Record hooks: record() must capture (optional) device index, allocate a backend event, optionally stash a CPU timestamp, and enqueue the event on the active stream.
Elapsed time: elapsed() is responsible for synchronizing individual events and returning durations in microseconds.
Synchronization hooks: synchronize() and onEachDevice() guarantee phase transitions (e.g., warmup → active) are aligned across devices.
Annotations: mark, rangePush, and rangePop can be implemented to enrich traces; otherwise they may be left as no-ops.

Implementation (Legacy way)#

Here we use OpenReg (Open Registration) to illustrate the minimal set of hooks a PrivateUse1 accelerator needs to expose so the profiler can attribute ATen ops, record_function ranges, and user code to device activity. OpenReg keeps upstream code untouched by translating profiler requests into its runtime calls, mirroring what a production accelerator would implement inside an out-of-tree extension.

OpenReg currently relies on the legacy profiler (torch.autograd.profiler.profile) interface rather than the modern one (torch.profiler.profile) because the latter enforces use_kineto=True.

Profiler stubs (C++)#

torch::profiler::impl::OpenRegMethods inherits from ProfilerStubs and wires the hooks described above:

Method	Purpose
`record`	Grabs the current `OpenRegStream`, creates an `orEvent`, captures an optional CPU timestamp via `c10::getTime()`, and records the event on the stream.
`elapsed`	Synchronizes both events, calls `orEventElapsedTime`, and converts milliseconds to microseconds for the profiler.
`onEachDevice`	Uses `c10::DeviceGuard(DeviceType::PrivateUse1)` to iterate over `torch.openreg.device_count()` so schedulers can run per-device setup or teardown.
`synchronize`	Calls `orDeviceSynchronize()` to align device work with CPU scheduling phases.
`enabled` and annotation shims	Report availability and provide placeholder implementations for mark/push/pop.

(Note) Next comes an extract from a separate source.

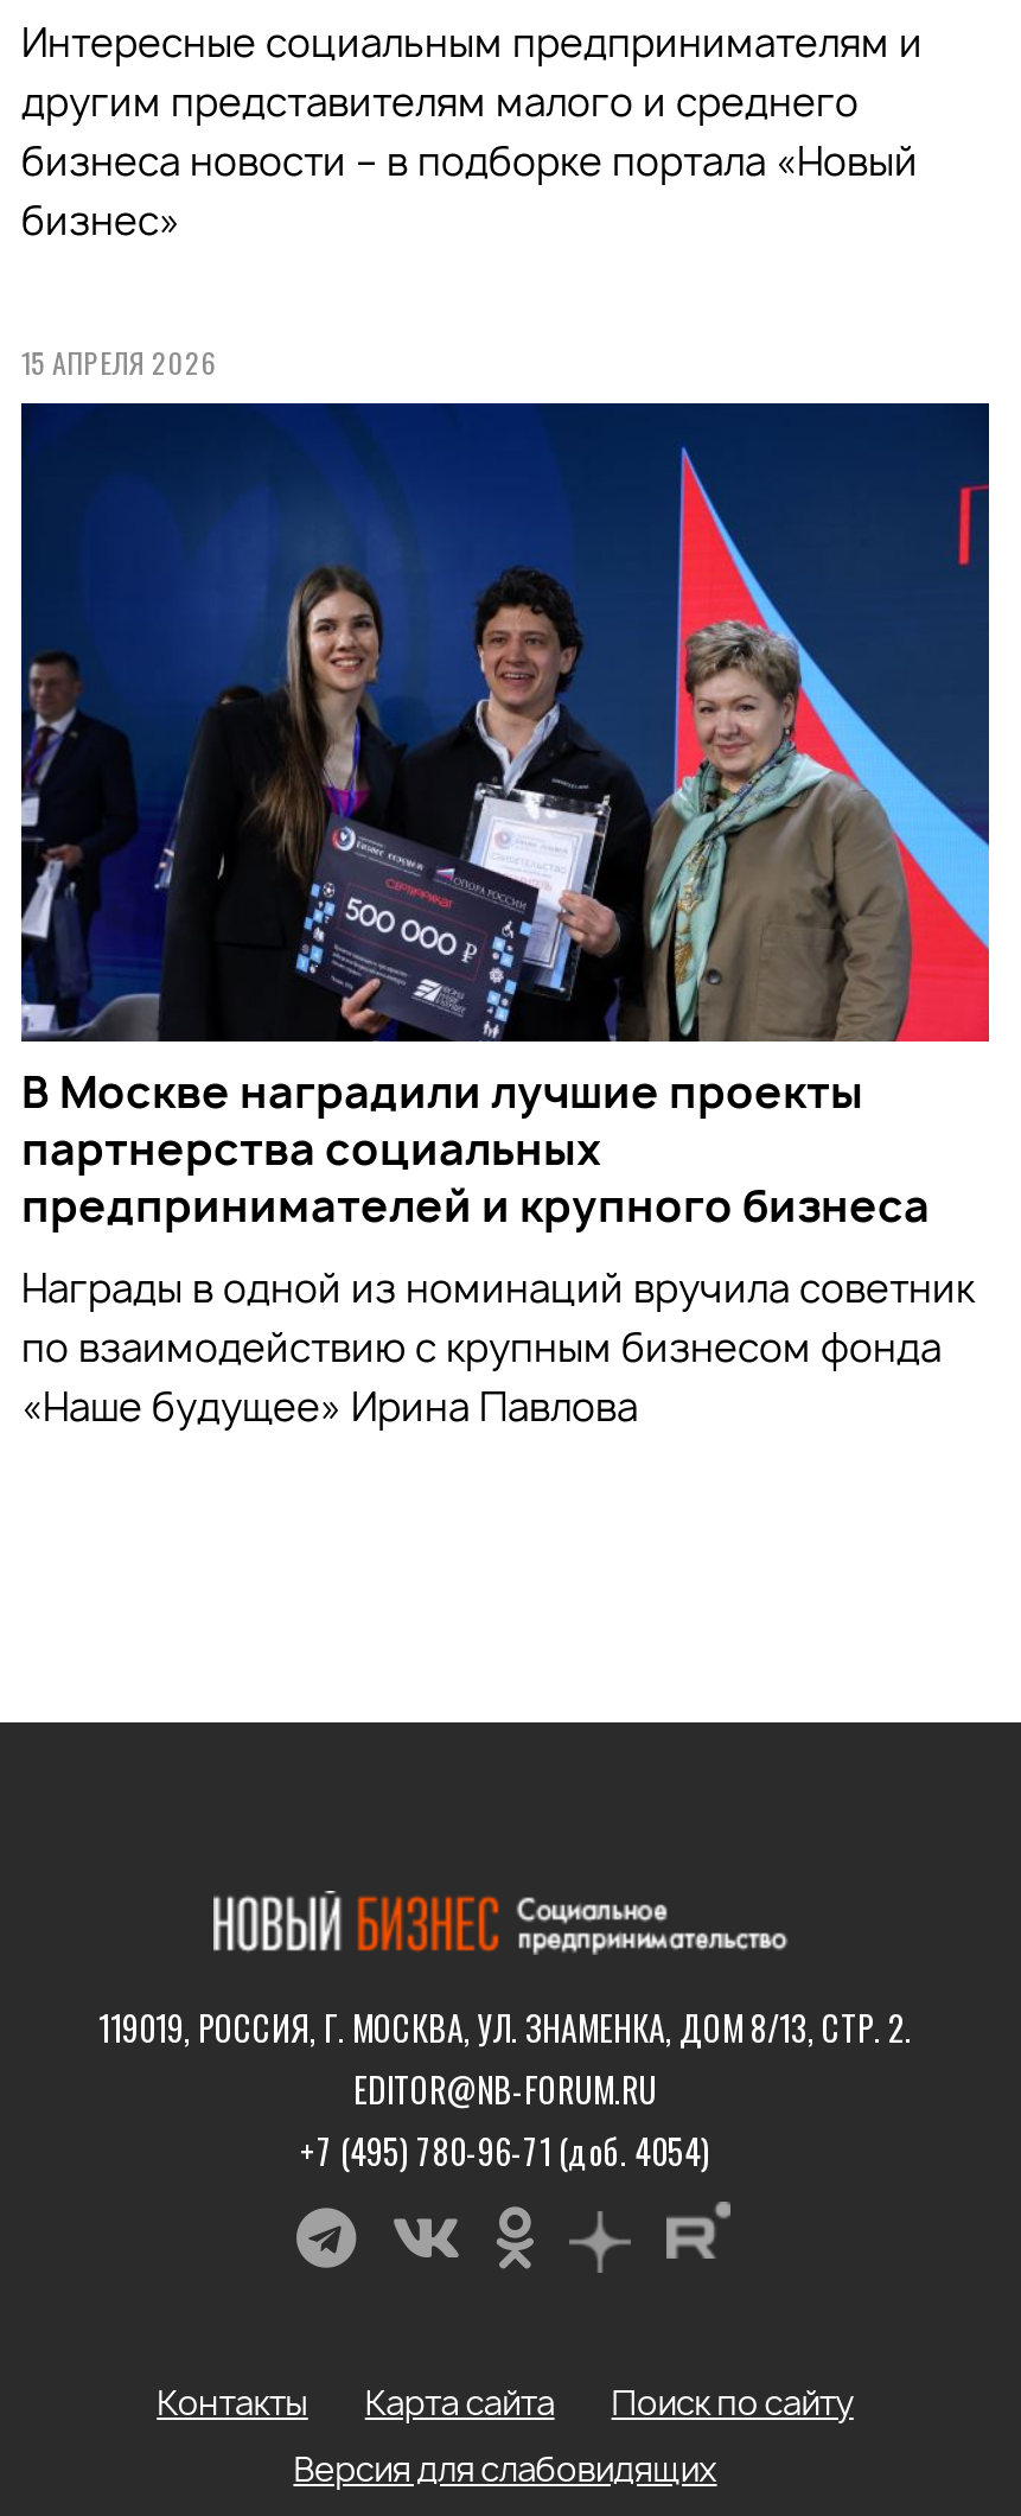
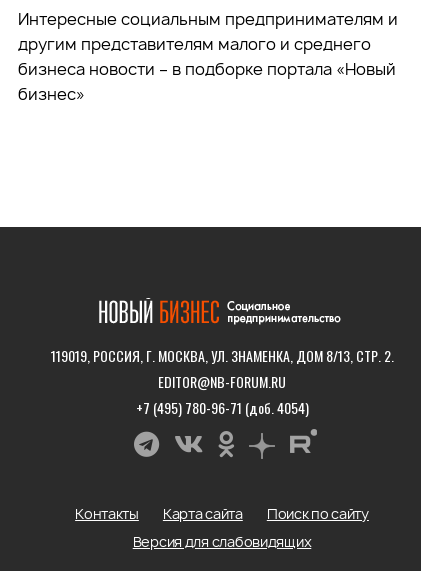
[21,340,216,381] 15 АПРЕЛЯ 2026 -> none
[19,400,991,1432] [image] | В Москве наградили лучшие проекты | партнерства социальных | предпринимателей и крупного бизнеса | Награды в одной из номинаций вручила советник | по взаимодействию с крупным бизнесом фонда | «Наше будущее» Ирина Павлова -> none

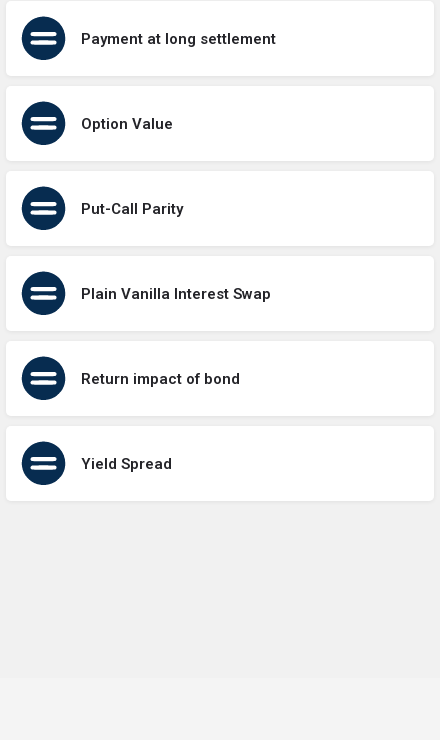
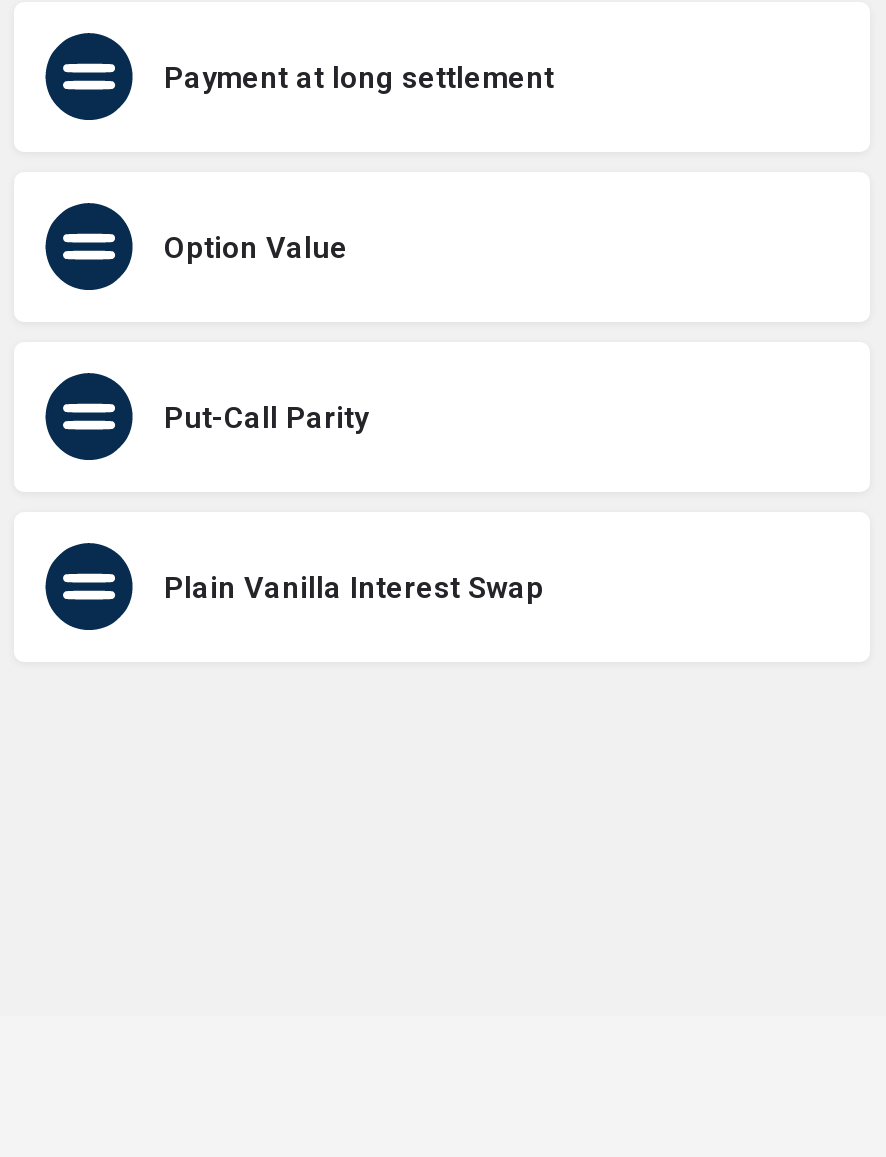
[81,370,240,388] Return impact of bond -> none
[81,455,172,473] Yield Spread -> none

The constructor registers the methods once via registerPrivateUse1Methods(&methods);, making them discoverable whenever the profiler is enabled with use_device="openreg".

Python control plane#

On the Python side, no new entrypoint is required—developers use the standard autograd profiler:

from torch.autograd.profiler import profile as autograd_profile
from torch.profiler import record_function

with autograd_profile(use_device="openreg", record_shapes=True) as prof:
    with record_function("matmul"):
        x = torch.randn(512, 512, device="openreg")
        y = torch.randn(512, 512, device="openreg")
        z = x @ y

print(prof.key_averages().table(sort_by="cpu_time_total", row_limit=10))
prof.export_chrome_trace("openreg_trace.json")

Data capture flow#

User code enters autograd_profile(use_device="openreg").
The profiler transitions to ProfilerState.KINETO_PRIVATEUSE1_FALLBACK.
The profiler asks the active backend to record() an event.
The OpenReg stubs allocate orEvent objects, attach them to the current stream, and stash CPU timestamps.
When events end, the profiler calls elapsed() to compute durations.